In his new book, Who Told You That You Were Naked?, Andrew uncovers a truth that is often misunderstood: God didn’t originally create us with a conscience. He didn’t create us with an ability to judge ourselves and to constantly evaluate whether we’re right or wrong. He created us in innocence. This helped me realized that if the conscience is God’s plan B for all of us, it’s important to understand the role it plays in our lives.
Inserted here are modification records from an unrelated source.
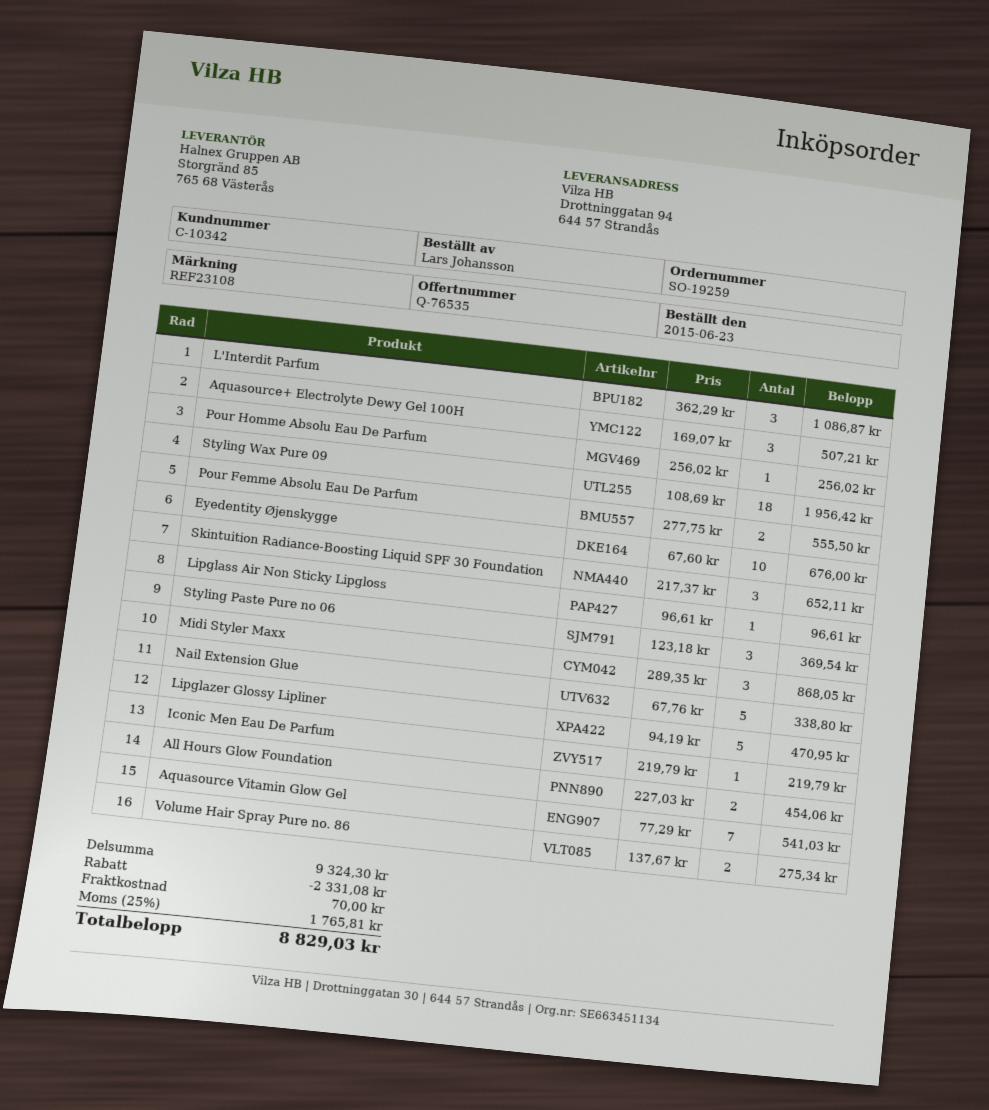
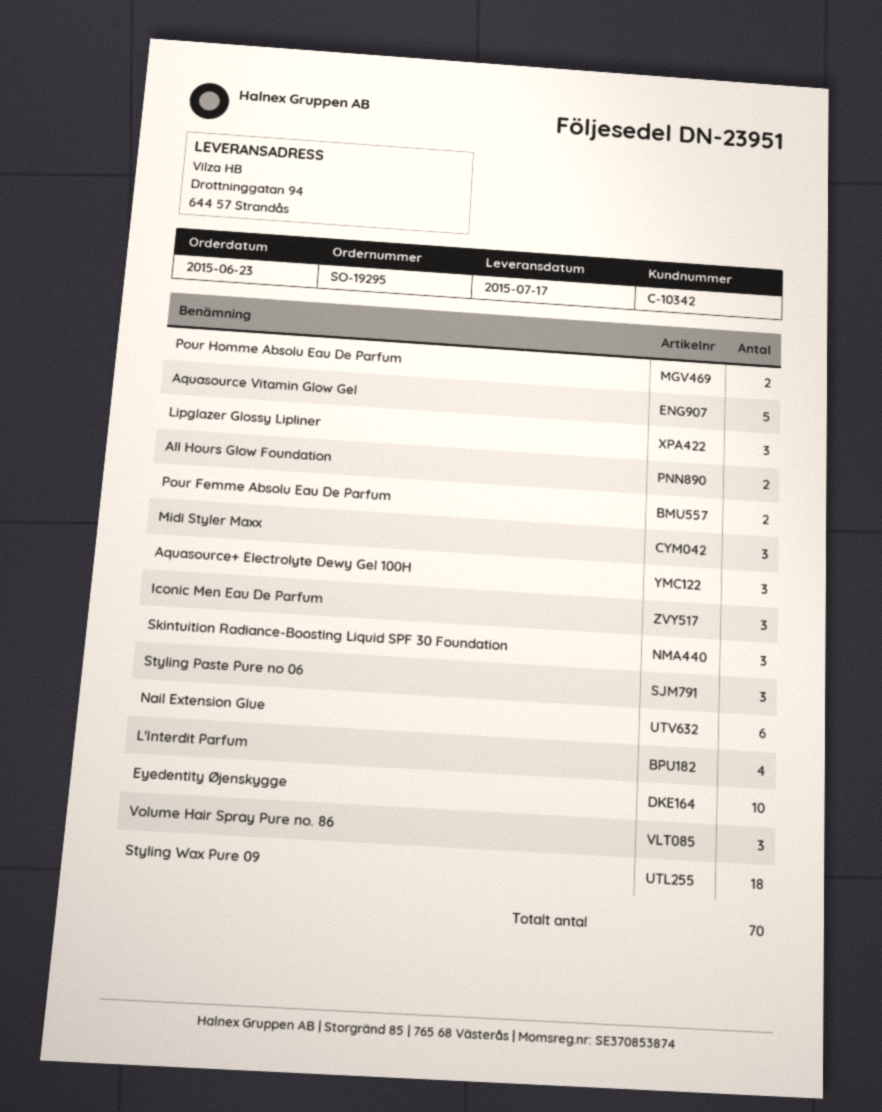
order number: SO-19259 -> SO-19295
L'Interdit Parfum: 3 -> 4
Pour Homme Absolu Eau De Parfum: 1 -> 2
Lipglass Air Non Sticky Lipgloss: 1 -> none
Nail Extension Glue: 5 -> 6
Lipglazer Glossy Lipliner: 5 -> 3
Iconic Men Eau De Parfum: 1 -> 3
Aquasource Vitamin Glow Gel: 7 -> 5
Volume Hair Spray Pure no. 86: 2 -> 3

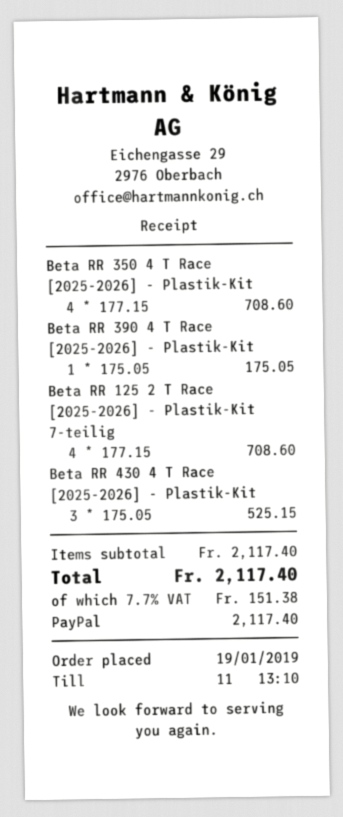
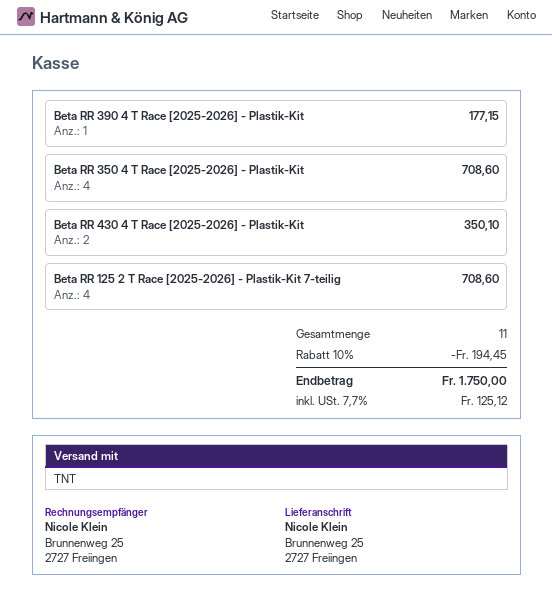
Beta RR 390 4 T Race [2025-2026] - Plastik-Kit: 1 for 175.05 -> 1 for 177.15
Beta RR 430 4 T Race [2025-2026] - Plastik-Kit: 3 for 525.15 -> 2 for 350.10
discount: none -> 10% = 194.45
tax: 7.7% = 151.38 -> 7.7% = 125.12
total: 2117.40 -> 1750.00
Reading Andrew’s book took me back to my early years as a Christian. Soon after being born again, I felt prompted by the Holy Spirit to confess my sins. I was not sure how to do it on my own, and kidnapping a priest was out of
the question!

With an open heart, I reached out to friends and family who had a heart to hear me. In the beginning, the process brought healing to my heart, and I experienced God’s love through the mercy I was receiving. I was feeling closer to God, because I was leaving my fig leaves behind. But after a while, my efforts to obey God became a burden. A little voice kept telling me that my efforts were not enough, or that I didn’t share with the right people or in the right way. No matter how much I tried, I couldn’t quiet that relentless voice that kept reminding me that I was falling short.

Then on one occasion during my prayer time, while I was struggling with my feelings, the Lord reminded me of Matthew 6:22-23. In the Amplified Bible this verse says,

“The eye is the lamp of the body; so if your eye is clear [spiritually perceptive], your whole body will be full of light [benefiting from God’s precepts]. But if your eye is bad [spiritually blind], your whole body will be full of darkness [devoid of God’s precepts.] So if the [very] light inside you [your inner self, your heart, your conscience] is darkness, how great and terrible is that darkness!”

The Lord said to me, “I’m not the one making you feel condemned; it’s your conscience.” Then I realized something: confessing my faults is a good thing, but to keep confessing sin because I don’t understand my redemption
is darkness.

Have you ever struggled with giving your best to God but feeling like your best is not enough?

Andrew’s teaching will help us understand that the conscience came as result of the Fall. God intended for our consciences to help us see that we need salvation; it condemns us. While that is a good thing, we should not stay in that place of condemnation, and in fact, we need to go beyond condemnation to develop a good conscience, a conscience that is spiritually perceptive and full of light.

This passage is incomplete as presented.